For Muslims living in the UK, they are bound by the rules and laws relating to inheritance tax and wills. These rules are not based on Sharia law or Islam but are the rules of the country in which you reside.
Hassan Daher
Hassan Daher
May 8, 2024
x min read


WHAT IS ISLAMIC FINANCE?

Islamic finance at its very core is a way of managing money and financial transactions in a way that is compliant with Islamic rules and guidance. There is a significant interplay of sustainability and ethics in Islamic finance.

One of the foundational principles of Islamic finance is that money itself does not have any value. Instead, money is a means through which we can exchange products and services.

Islamic finance rules state that you should not use money to make money. This is why one of the most important Islamic finance principles is the one which prohibits interest in any form.

Paying or receiving interest is not seen as a permissible or equitable way of managing finances in Islam. You cannot make money by charging interest, this is seen as unethical and exploitative but also non-sustainable in the long-term.

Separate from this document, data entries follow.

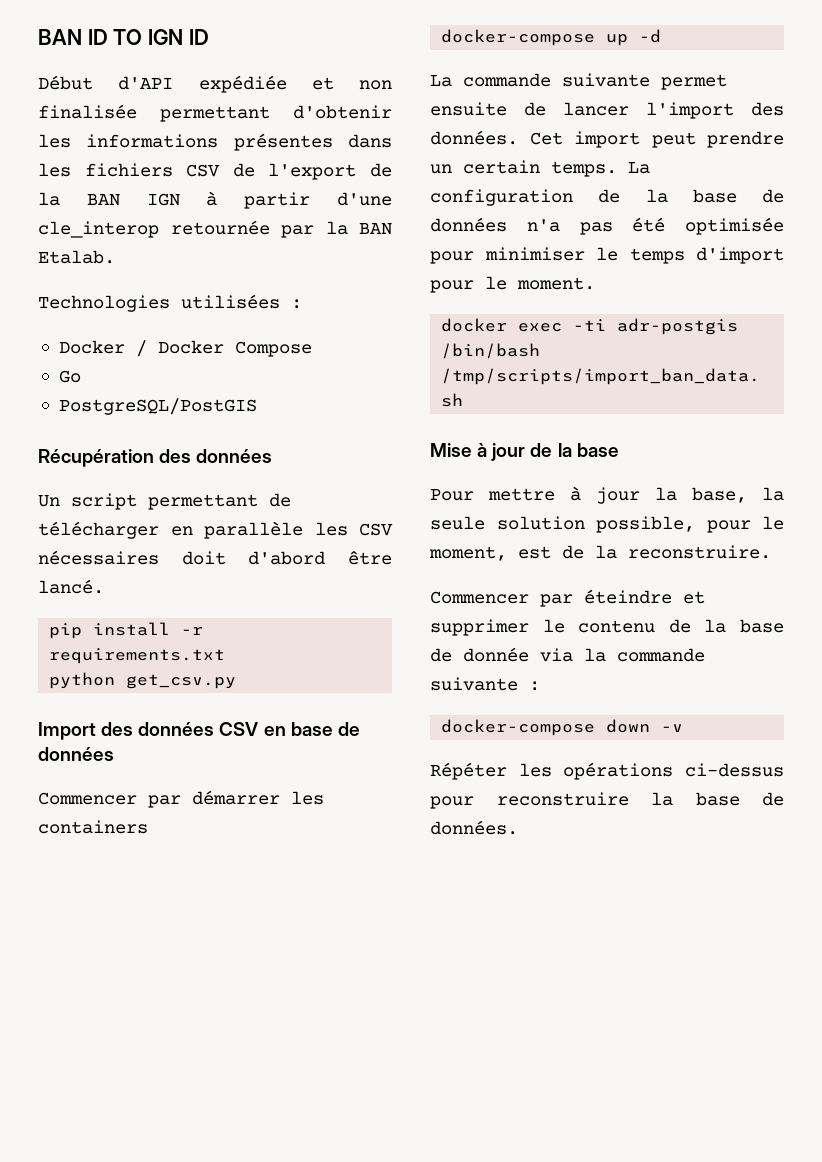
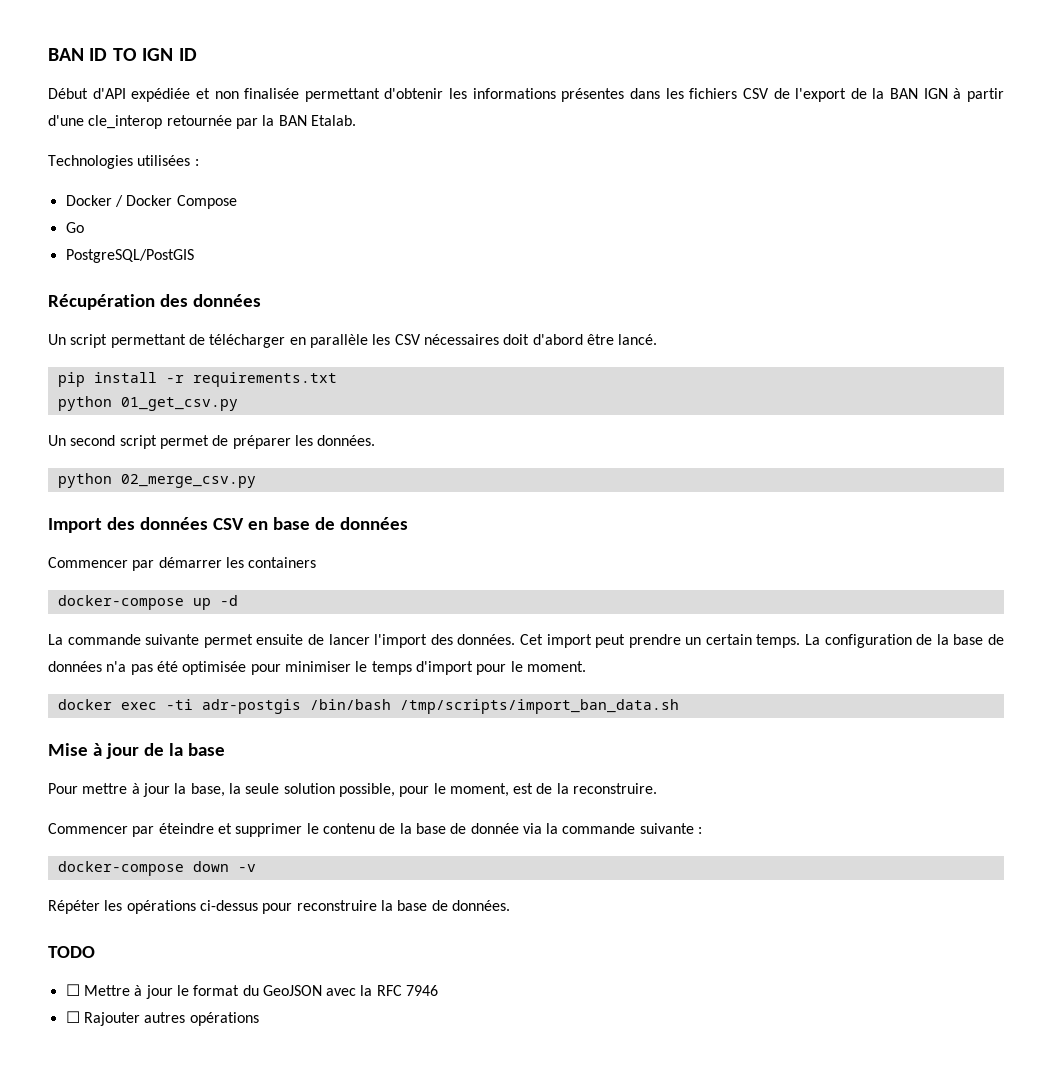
- python get_csv.py
+ python 01_get_csv.py
+ Un second script permet de préparer les données.
+ python 02_merge_csv.py
+ TODO
+ ☐ Mettre à jour le format du GeoJSON avec la RFC 7946
+ ☐ Rajouter autres opérations

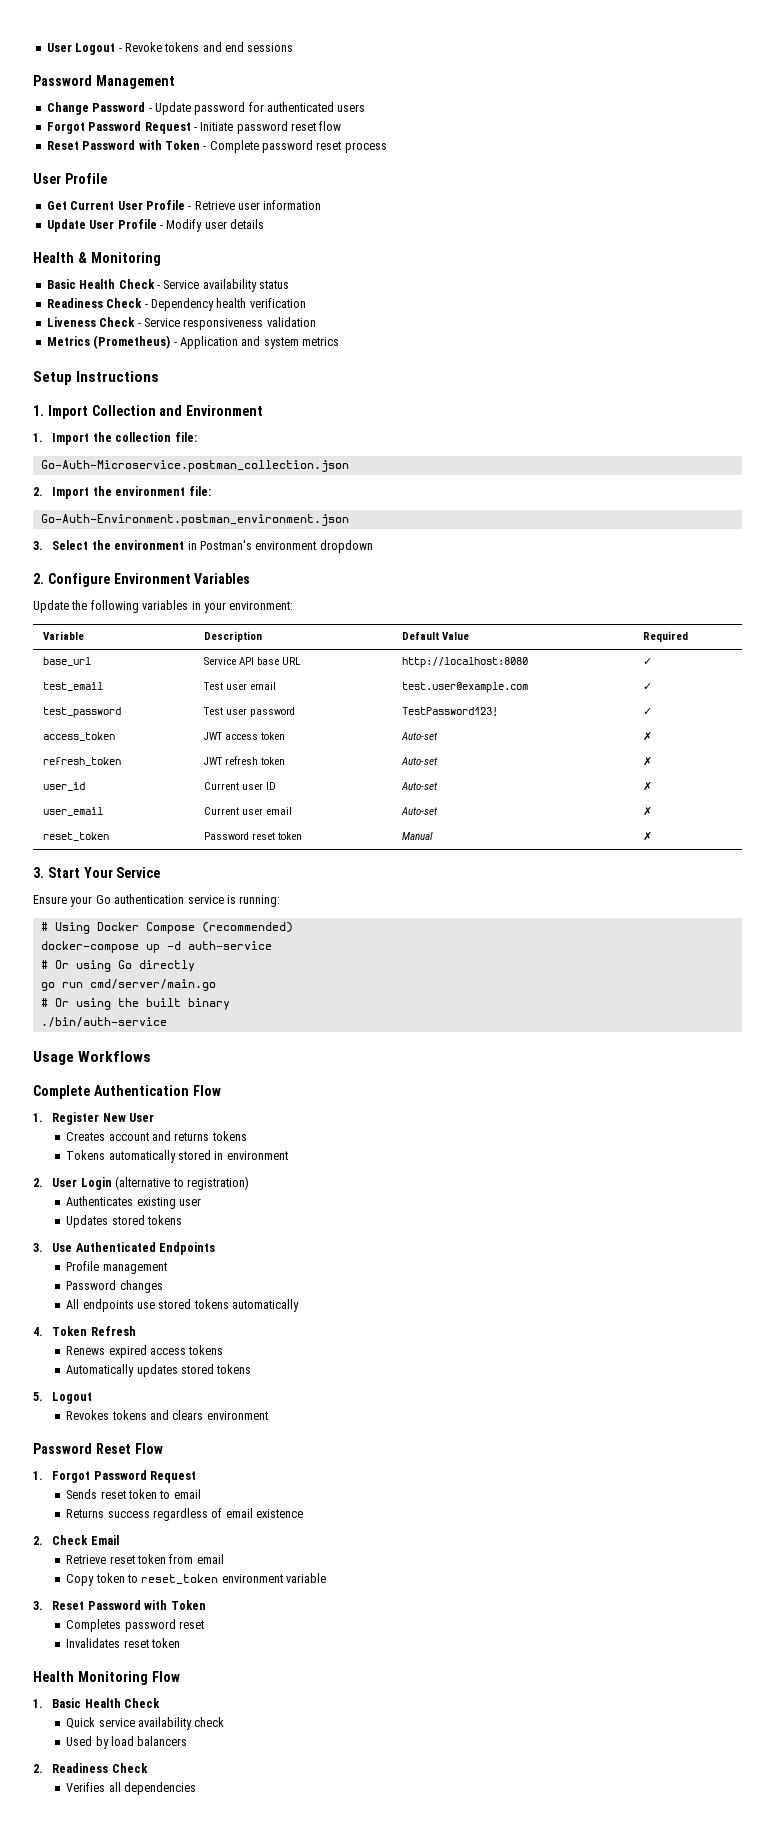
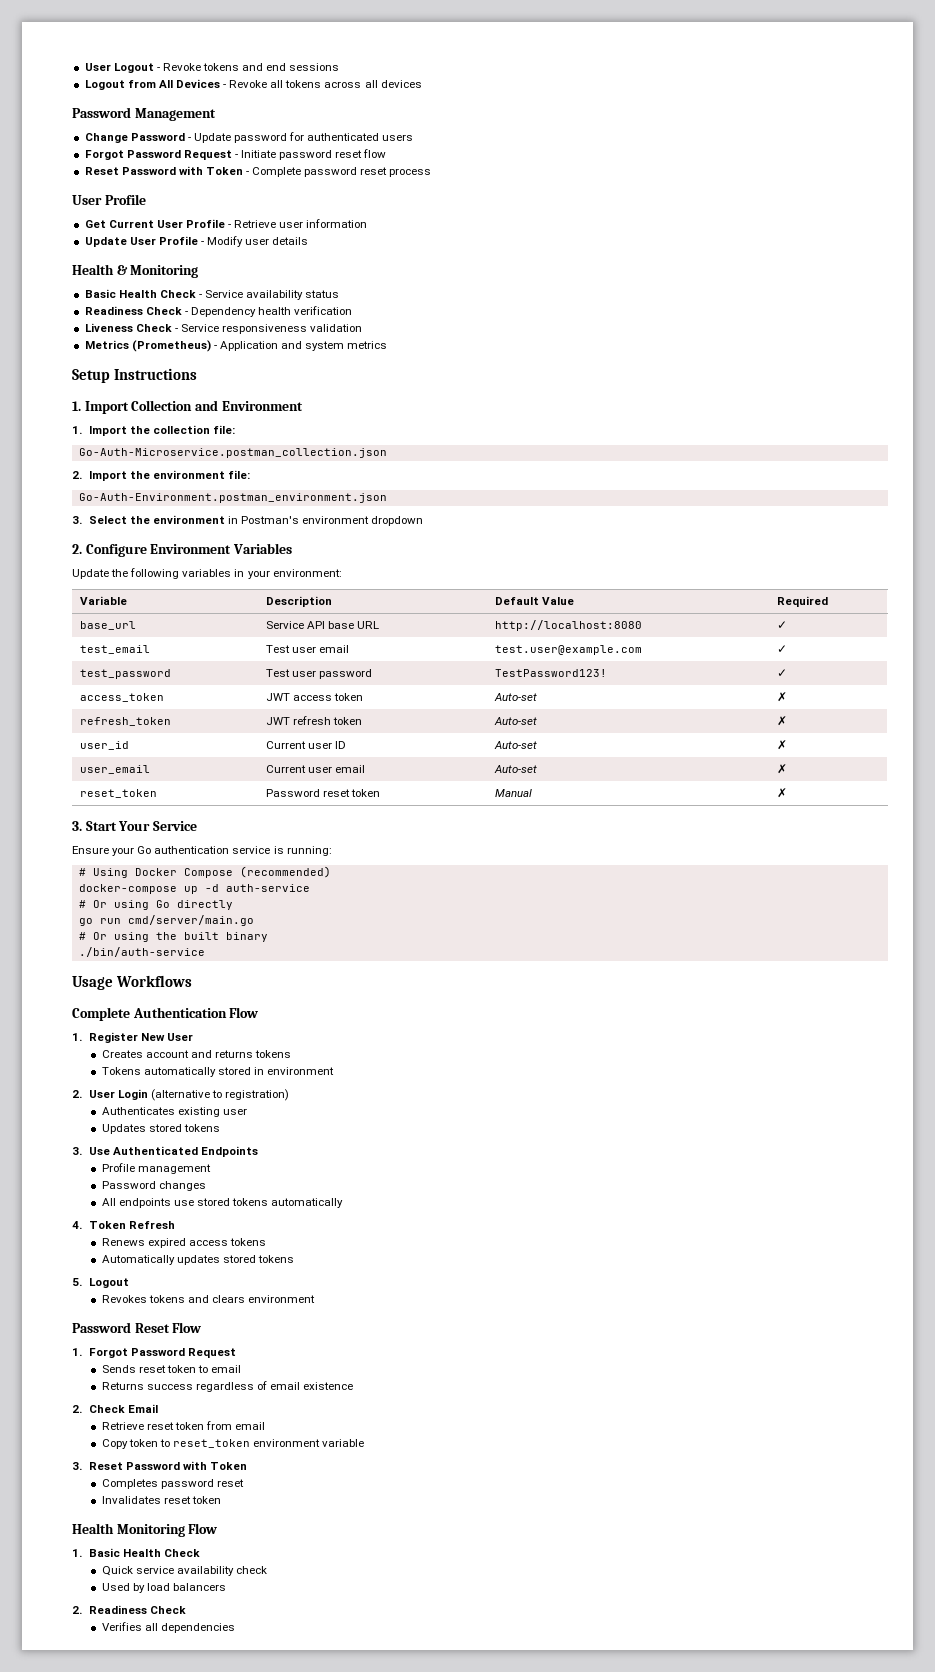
+ Logout from All Devices - Revoke all tokens across all devices

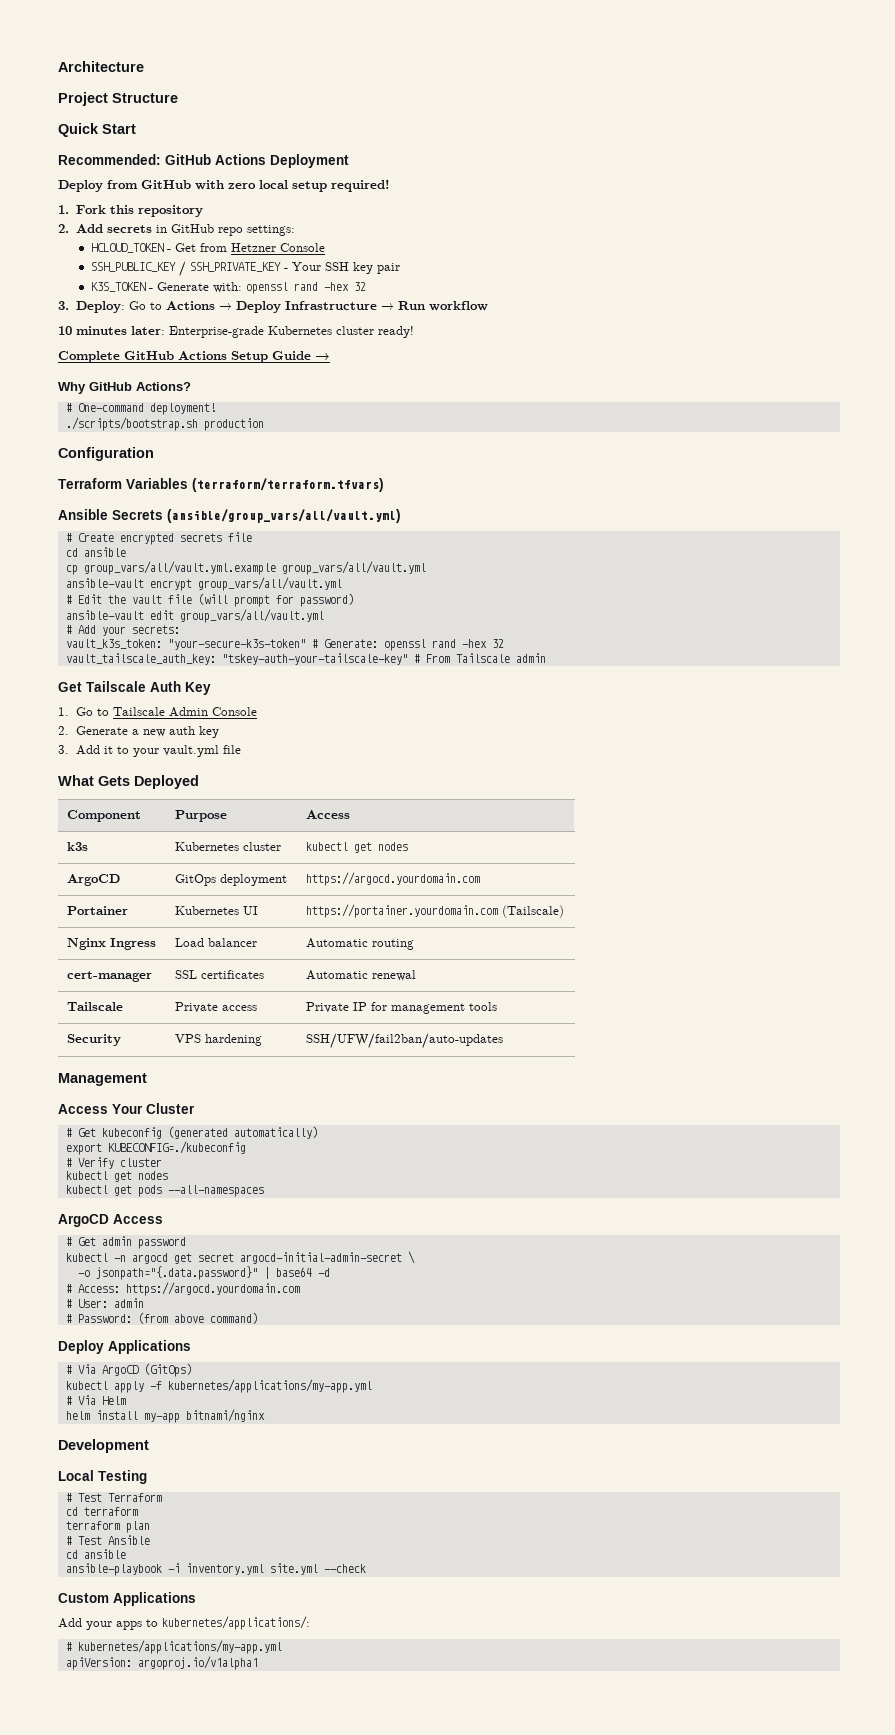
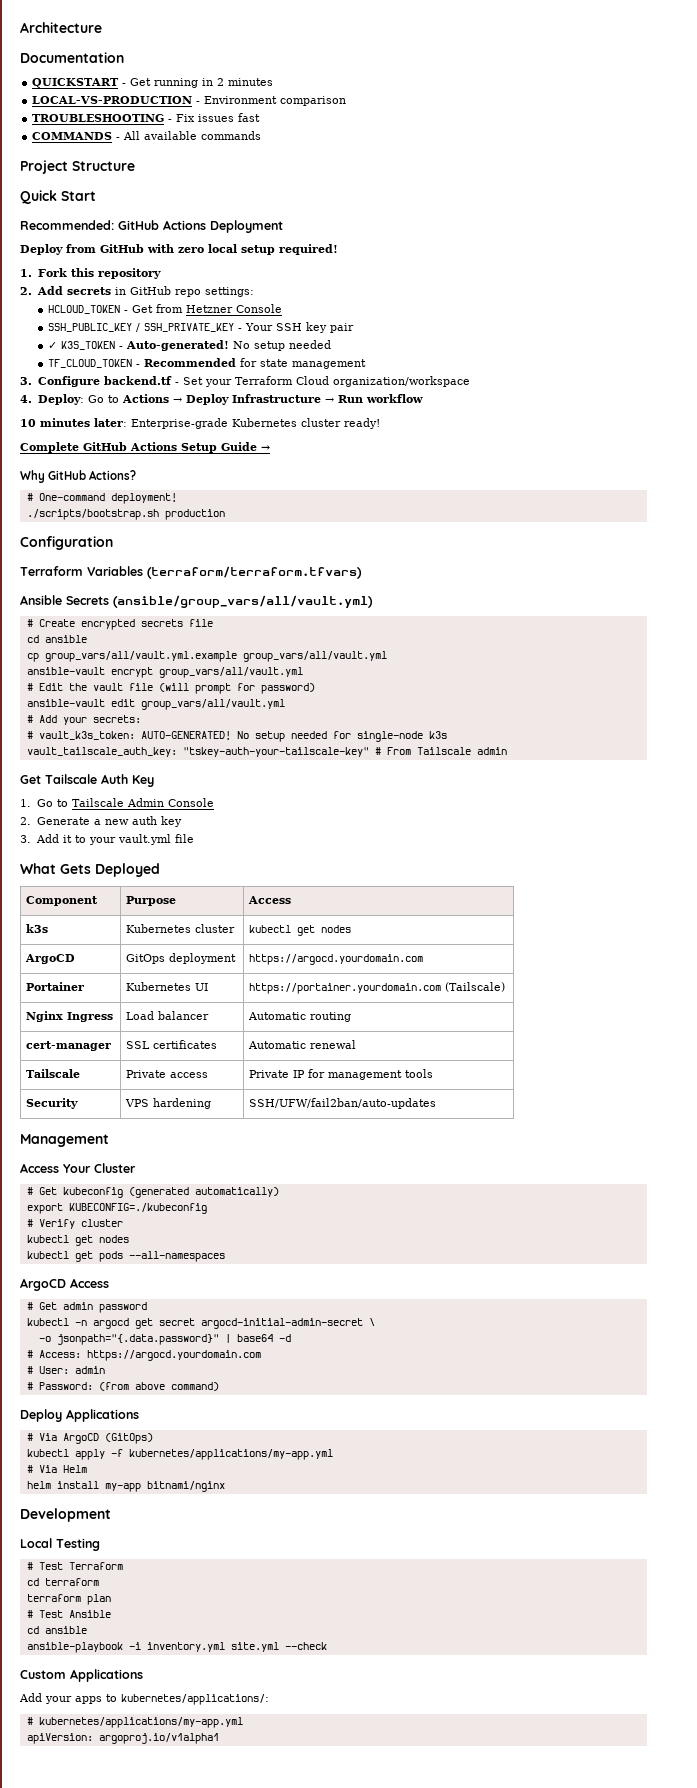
+ Documentation
+ QUICKSTART - Get running in 2 minutes
+ LOCAL-VS-PRODUCTION - Environment comparison
+ TROUBLESHOOTING - Fix issues fast
+ COMMANDS - All available commands
- K3S_TOKEN - Generate with: openssl rand -hex 32
- 3. Deploy: Go to Actions → Deploy Infrastructure → Run workflow
+ ✓ K3S_TOKEN - Auto-generated! No setup needed
+ TF_CLOUD_TOKEN - Recommended for state management
+ 3. Configure backend.tf - Set your Terraform Cloud organization/workspace
+ 4. Deploy: Go to Actions → Deploy Infrastructure → Run workflow
- vault_k3s_token: "your-secure-k3s-token" # Generate: openssl rand -hex 32
+ # vault_k3s_token: AUTO-GENERATED! No setup needed for single-node k3s

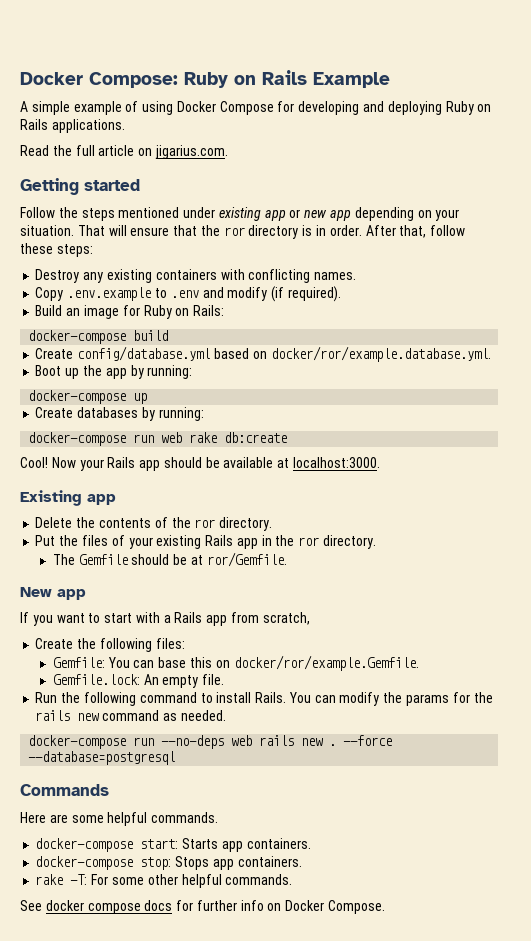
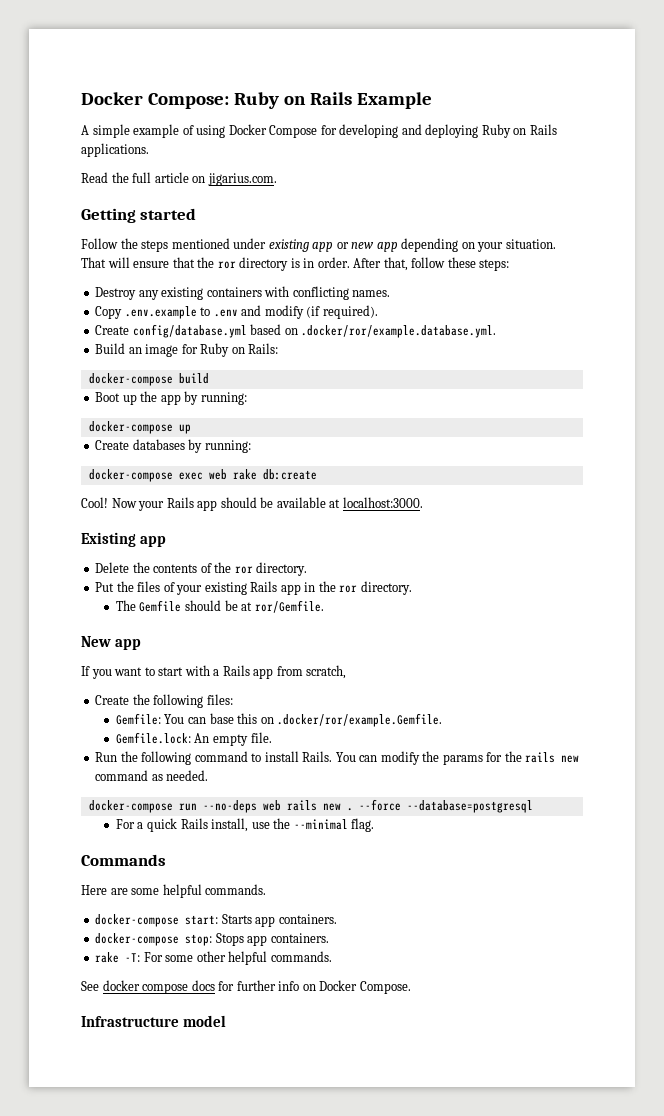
+ Create config/database.yml based on .docker/ror/example.database.yml.
- Create config/database.yml based on docker/ror/example.database.yml.
- docker-compose run web rake db:create
+ docker-compose exec web rake db:create
- Gemfile: You can base this on docker/ror/example.Gemfile.
+ Gemfile: You can base this on .docker/ror/example.Gemfile.
+ For a quick Rails install, use the --minimal flag.
+ Infrastructure model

Another important element of Islamic finance is that our transactions should not cause any harm to other individuals or wider society.

The focus should be on economic activities that are grounded in tangible assets and services, and partnership arrangements where each party shares in the profits and losses.

Ethics And Islam

Islam provides ethical guidelines within which to operate. These guidelines are based on the teaching within the Quran and from the experiences of the Prophet Muhammad (PBUH).

Underlying Islamic finance is a foundation based on integrity and fairness. The underpinning of Islamic finance with ethical considerations can be seen as contradictory to conventional business models, but ethical finance is a fast-growing industry.

Investors, individuals, and businesses are more socially conscious and want to operate in a more sustainable way.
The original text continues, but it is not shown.